The Tysm10kCCU and SorryForChanges code window marks a June 9 launch-week code step between the pre-release celebration codes and the later release-code wave. Public launch timelines name `Tysm10kCCU!` and `SorryForChanges!` for this date, and multiple code trackers still surface those names. The problem is status: some trackers keep them in active lists, while others mark them expired. That conflict matters because players can use a clear testing rule instead of another copied code list.
The player action is simple. Try current release and milestone codes first, then test `Tysm10kCCU!` and `SorryForChanges!` directly in Anime Squadron. If the game accepts a code, keep the reward with current active codes. If the game rejects it, treat that code as expired even if a public tracker still shows it as active. The game server is the final answer because public code trackers can lag behind a fast launch-week expiration change.

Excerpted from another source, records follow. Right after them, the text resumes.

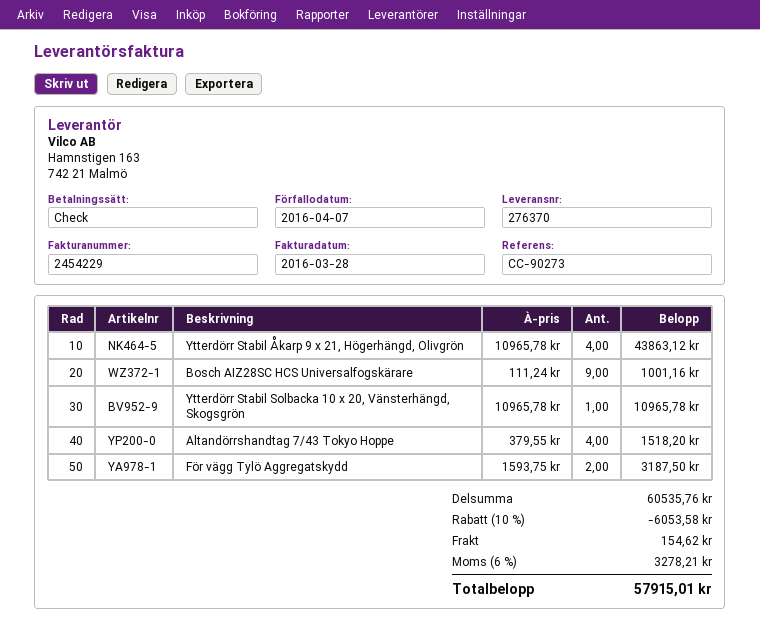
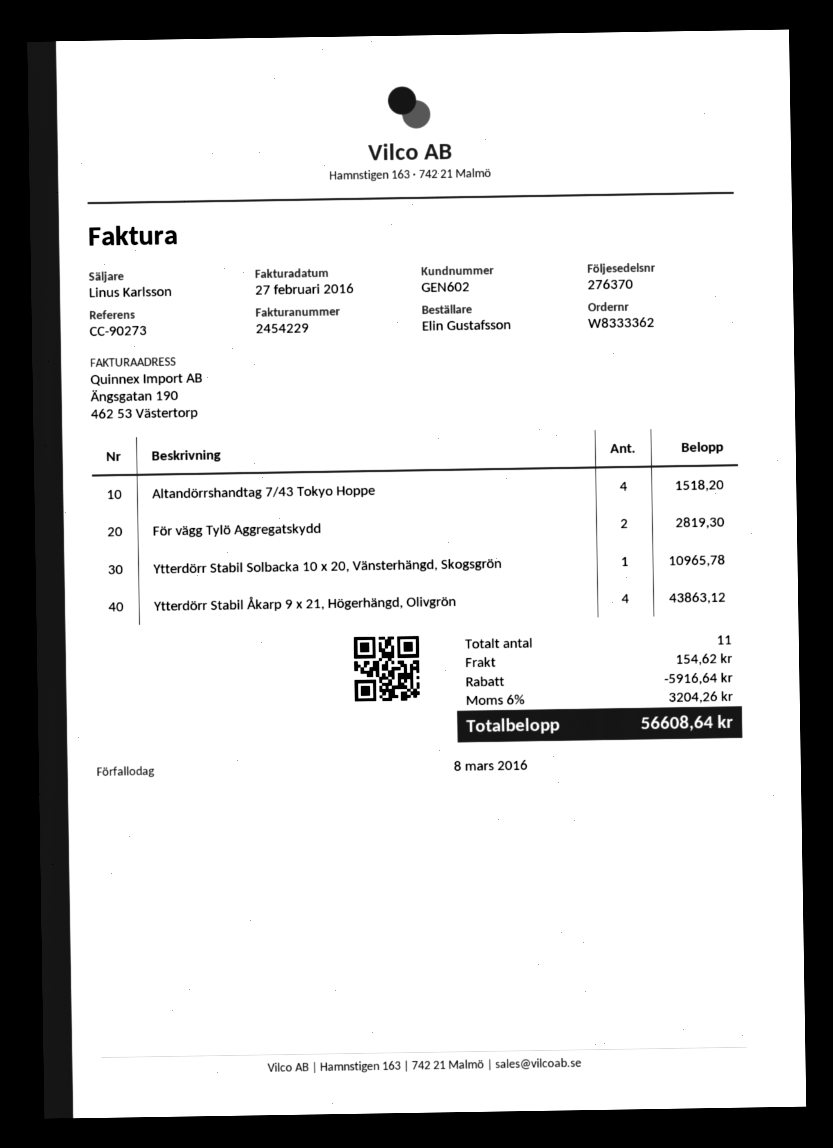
invoice date: 2016-03-28 -> 2016-02-27
due date: 2016-04-07 -> 2016-03-08
Bosch AIZ28SC HCS Universalfogskärare: 9 for 1001.16 -> none
För vägg Tylö Aggregatskydd: 2 for 3187.50 -> 2 for 2819.30
discount: 6053.58 -> 5916.64
tax: 6% = 3278.21 -> 6% = 3204.26
total: 57915.01 -> 56608.64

These two codes matter because they sit in the reward path that helped early players start summons, upgrades, traits, and currency checks. If a player can still redeem one, the reward may change the first few decisions after joining: which banner to pull, which unit to upgrade, and whether to spend rerolls or cubes. If the codes have expired, leave them out of expected beginner income. That difference directly affects how much farming a new player actually can use before testing a lineup in waves or bosses.
This note also shows launch-week code churn. Anime Squadron's first days produced several code batches: Early Access rewards, pre-release celebration codes, the June 9 pair, release codes, and later milestone codes. If all of those are mixed into one undated current-code group, players cannot tell which rewards are current and which are historical. Keep the June 9 pair dated so players can handle the conflict without guessing.
Avoid treat this note as proof that `Tysm10kCCU!` or `SorryForChanges!` still works. The names are real launch-week code candidates, status is disputed across public code trackers, and the only reliable next step is a live redemption check. Once tested, the result is simple: accepted means active, rejected means expired.